Unless a party emerges that is willing and able to slash migration, within a few years the demand to reduce numbers could morph, as it has across Europe and America, into talk of the need to actively deport illegal, criminal, non-assimilated and even non-white foreigners.
The window in Britain for a populist movement focused on not just giving the people what they want, but fixing deep problems is also steadily closing. In Europe and America, a socialist brand of populism is taking hold which indulges in the obscene falsehood that the West would be a land of milk and honey were it not for scrounging immigrants and greedy corporations.
For now, Reform has opted for the more accurate message that Britain’s problems include immigration but they also transcend it. Faragism, with its desire to cut migration but also to reduce public spending and overhaul the NHS, stands for an intriguing mixture of mass empowerment and Thatcherite tough love.
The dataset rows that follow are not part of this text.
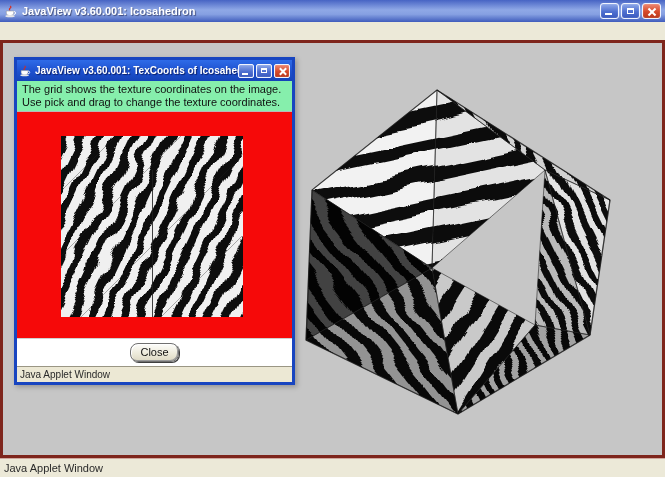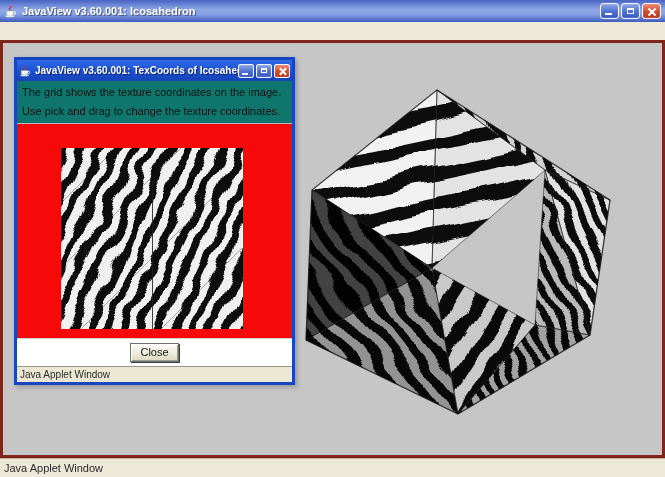--- a/index.html
+++ b/index.html
@@ -69,33 +69,33 @@
   }
   .dlg-titlebar {
     height:21px; flex:0 0 21px; display:flex; align-items:center; padding:0 2px;
     background:linear-gradient(180deg,#2E6BE8 0%,#1D50CE 55%,#1443B8 100%); color:#fff;
   }
   .dlg-titlebar .title-text {
     font-size:10px; font-weight:bold; margin-left:4px; flex:1;
     white-space:nowrap; overflow:hidden; text-shadow:1px 1px 1px rgba(0,0,40,.6);
   }
   .dlg-info {
-    flex:0 0 29px; background:#0f766e; font-size:11px; line-height:19px; color:#111;
+    flex:0 0 29px; background:#86efac; font-size:11px; line-height:13px; color:#111;
     padding:2px 5px; border-bottom:1px solid #b8b8b8;
   }
   .dlg-texture { flex:1 1 auto; background:#F60909; position:relative; }
   .texture-img { position:absolute; left:44px; top:24px; width:182px; height:181px; cursor:crosshair; }
   .dlg-close-row {
     flex:0 0 28px; background:#fff; display:flex; align-items:center; justify-content:center;
     border-top:1px solid #d0d0d0;
   }
   .close-btn {
     font-family:"Liberation Sans", sans-serif; font-size:11px; color:#111;
     background:linear-gradient(180deg,#FDFDFB 0%,#ECE9D8 60%,#DDD9C4 100%);
-    border:1px solid #707070; border-radius:0;
+    border:1px solid #707070; border-radius:8px;
     box-shadow:inset 1px 1px 0 #fff, inset -1px -1px 0 #9a9a9a, 1px 1px 0 #404040;
     padding:2px 9px 3px 9px; cursor:pointer;
   }
   .dlg-status {
     flex:0 0 16px; background:#ECE8D4; border-top:1px solid #9a9684;
     font-size:10px; color:#2a2a2a; display:flex; align-items:center; padding-left:3px;
   }
   .cup-icon { flex:0 0 auto; }
 </style>
 </head>

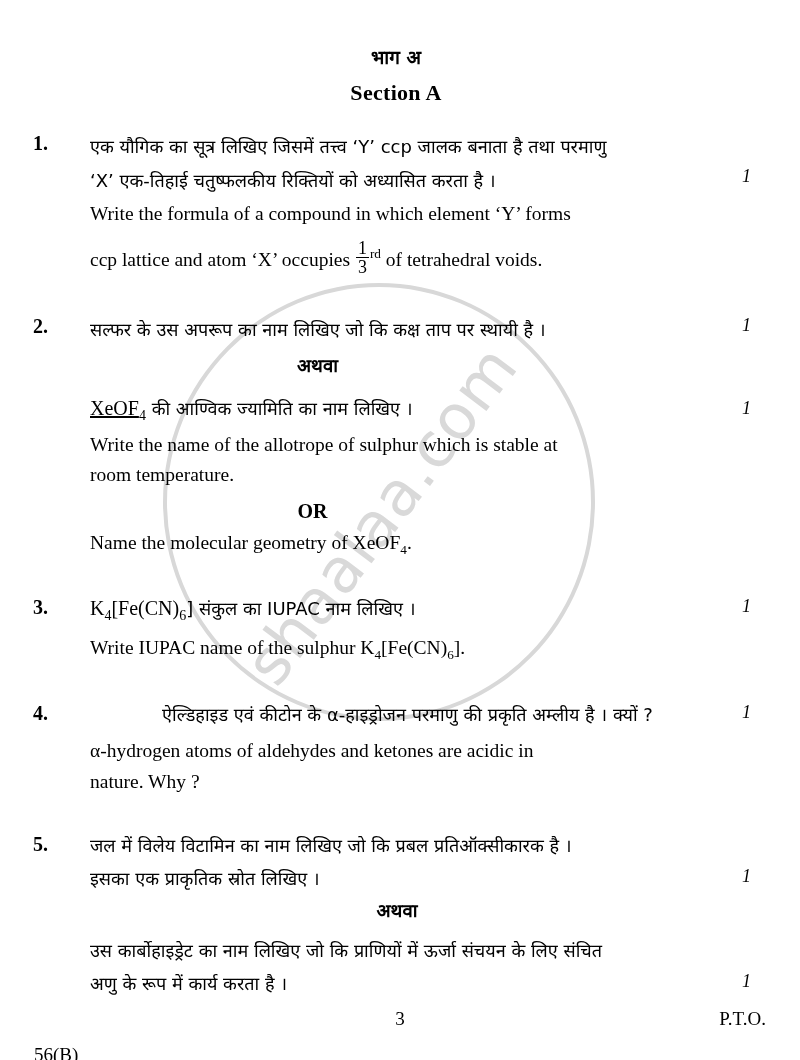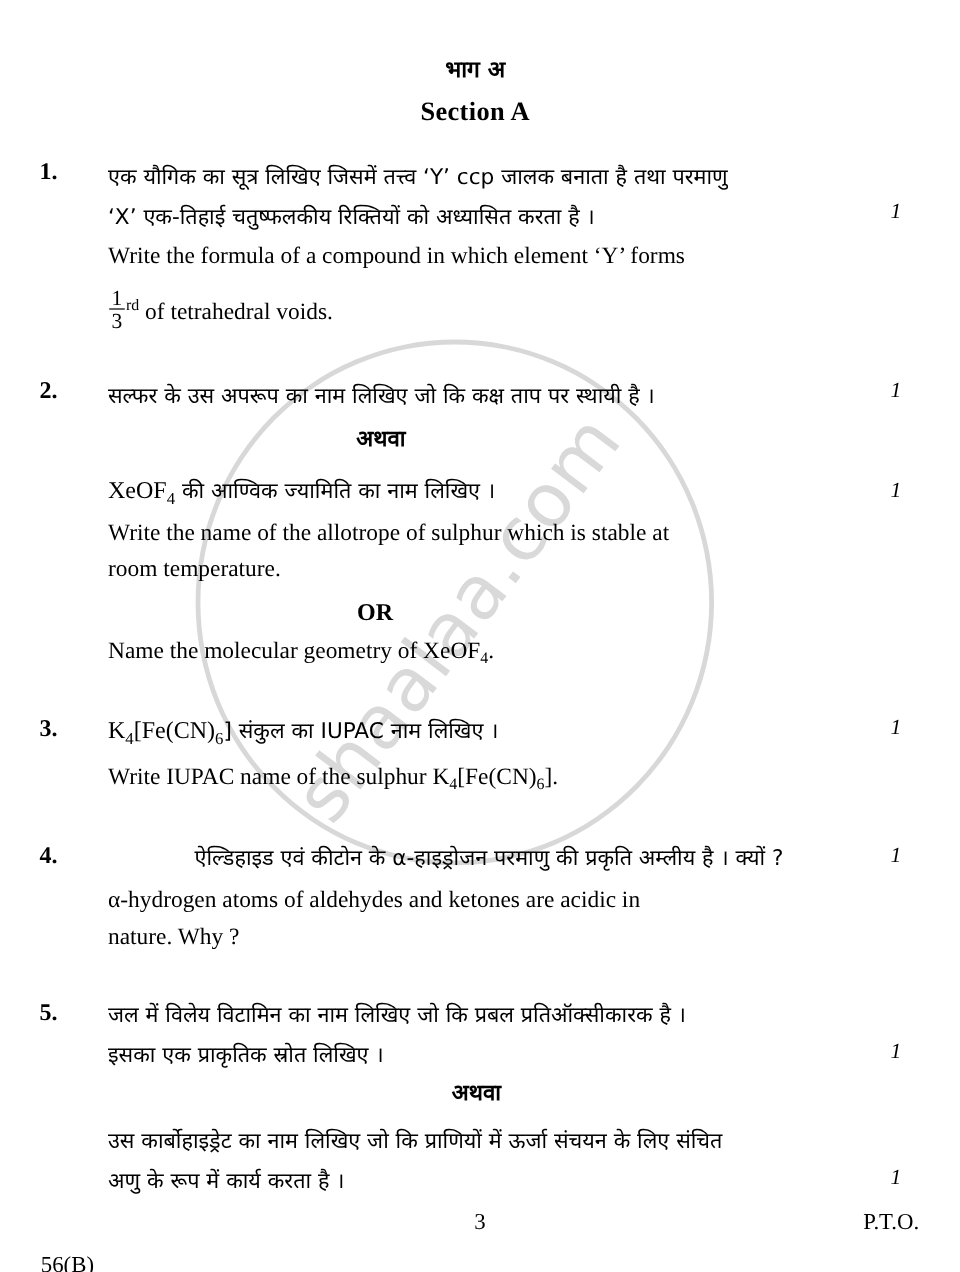--- a/index.html
+++ b/index.html
@@ -184,31 +184,31 @@
     <div class="line hi just" style="top:134px;">
       <span>एक यौगिक का सूत्र लिखिए जिसमें तत्त्व ‘Y’ ccp जालक बनाता है तथा परमाणु</span>
     </div>
     <div class="line hi" style="top:168px;">‘X’ एक-तिहाई चतुष्फलकीय रिक्तियों को अध्यासित करता है ।</div>
     <div class="mark" style="top:166px;">1</div>
 
     <div class="line just" style="top:203px;">
       <span>Write the formula of a compound in which element ‘Y’ forms</span>
     </div>
     <div class="line" style="top:239px;">
-      <span class="frac"><span class="num">1</span><span class="den">3</span></span><span class="sup">rd</span><span> of tetrahedral voids.</span>
+      <span>ccp  lattice and atom ‘X’ occupies </span><span class="frac"><span class="num">1</span><span class="den">3</span></span><span class="sup">rd</span><span> of tetrahedral voids.</span>
     </div>
 
     <div class="qnum" style="top:315px;">2.</div>
     <div class="line hi" style="top:317px;">सल्फर के उस अपरूप का नाम लिखिए जो कि कक्ष ताप पर स्थायी है ।</div>
     <div class="mark" style="top:315px;">1</div>
 
     <div class="ctr hi" style="top:352px; left:90px; width:455px;">अथवा</div>
 
     <div class="line hi" style="top:396px;">
-      <span style="font-family:'Liberation Serif',serif; font-size:20px;">XeOF</span><span class="sub" style="font-family:'Liberation Serif',serif; font-size:14px;">4</span>
+      <span style="font-family:'Liberation Serif',serif; font-size:20px;text-decoration:underline;">XeOF</span><span class="sub" style="font-family:'Liberation Serif',serif; font-size:14px;">4</span>
       <span>की आण्विक ज्यामिति का नाम लिखिए ।</span>
     </div>
     <div class="mark" style="top:398px;">1</div>
 
     <div class="line just" style="top:434px;">
       <span>Write the name of the allotrope of sulphur which is stable at</span>
     </div>
     <div class="line" style="top:464px;">room temperature.</div>
 
     <div class="ctr en" style="top:500px; left:90px; width:445px;">OR</div>

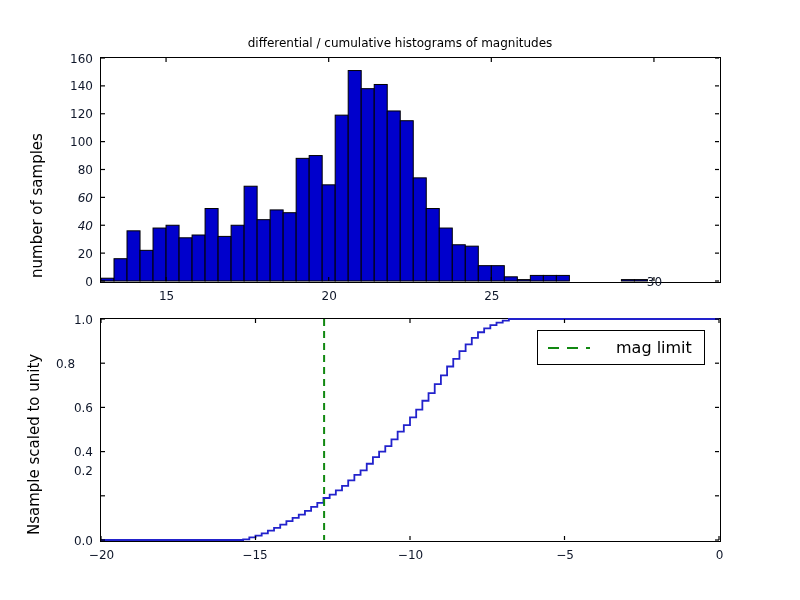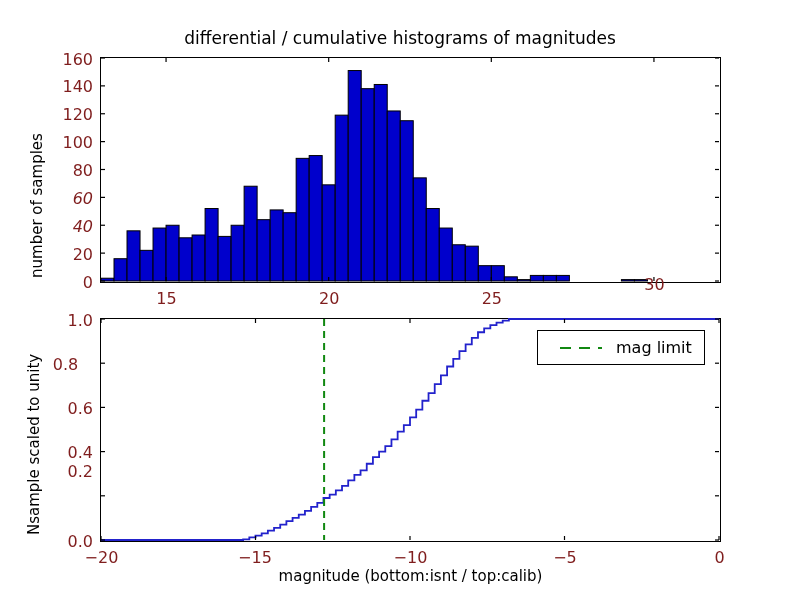--- a/index.html
+++ b/index.html
@@ -15,24 +15,24 @@
   }
   #figure {
     position: relative;
     width: 800px;
     height: 600px;
     background: #ffffff;
   }
   .fig-title {
     position: absolute;
     left: 0;
-    top: 28px;
+    top: 36px;
     width: 800px;
     text-align: center;
-    font-size: 17px;
+    font-size: 12px;
     color: #000000;
     letter-spacing: 0px;
   }
   
   .axes {
     position: absolute;
     box-sizing: border-box;
     border: 1.6px solid #000000;
     background: #ffffff;
   }
@@ -50,22 +50,22 @@
   }
   .plotsvg {
     position: absolute;
     left: 0;
     top: 0;
     overflow: visible;
   }
   
   .tick-label {
     position: absolute;
-    font-size: 16px;
-    color: #7f1d1d;
+    font-size: 12px;
+    color: #0f172a;
     white-space: nowrap;
   }
   .tick-label.ylab {
     text-align: right;
     transform: translateY(-50%);
   }
   .tick-label.xlab {
     text-align: center;
     transform: translateX(-50%);
   }
@@ -84,24 +84,24 @@
     text-align: center;
   }
   
   #legend {
     position: absolute;
     left: 537px;
     top: 330px;
     box-sizing: border-box;
     border: 1.4px solid #000000;
     background: #ffffff;
-    padding: 7px 12px 7px 22px;
+    padding: 7px 12px 7px 10px;
     display: flex;
     align-items: center;
-    gap: 14px;
+    gap: 26px;
   }
   #legend .legend-sample {
     width: 42px;
     height: 2px;
     display: block;
   }
   #legend .legend-text {
     font-size: 16px;
     color: #000000;
     white-space: nowrap;
@@ -244,20 +244,19 @@
   <div id="bottom-xtick-labels">
       <div class="tick-label xlab" style="left: 101.5px; top: 548px;">−20</div>
       <div class="tick-label xlab" style="left: 255px; top: 548px;">−15</div>
       <div class="tick-label xlab" style="left: 410.5px; top: 548px;">−10</div>
       <div class="tick-label xlab" style="left: 565px; top: 548px;">−5</div>
       <div class="tick-label xlab" style="left: 719.5px; top: 548px;">0</div>
     </div>
 
   <div class="axis-title ytitle" id="bottom-ytitle" style="left:25px; top:535px;">Nsample scaled to unity</div>
 
-  <div class="axis-title xtitle" id="bottom-xtitle" style="left:100px; top:567px; width:621px;">magnitude (bottom:isnt / top:calib)</div>
 
   <div id="legend">
     <span class="legend-sample" id="legend-swatch" style="background-image: repeating-linear-gradient(to right, rgb(17, 136, 17) 0px, rgb(17, 136, 17) 11px, rgba(0, 0, 0, 0) 11px, rgba(0, 0, 0, 0) 19px);"></span>
     <span class="legend-text">mag limit</span>
   </div>
 
 </div>
 
 </body></html>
But if this fails to make headway, whoever moves into this space may well adopt the dangerous magical thinking of Le Pen’s National Rally, which rails against vital changes to pensions, or the anti-capitalism of Giorgia Meloni’s Brothers of Italy, which favours squeezing big business to fund public goods.
That Britain is heading for a period of turbulence is an understatement. We may be about to live through the most important juncture in our history since the Second World War.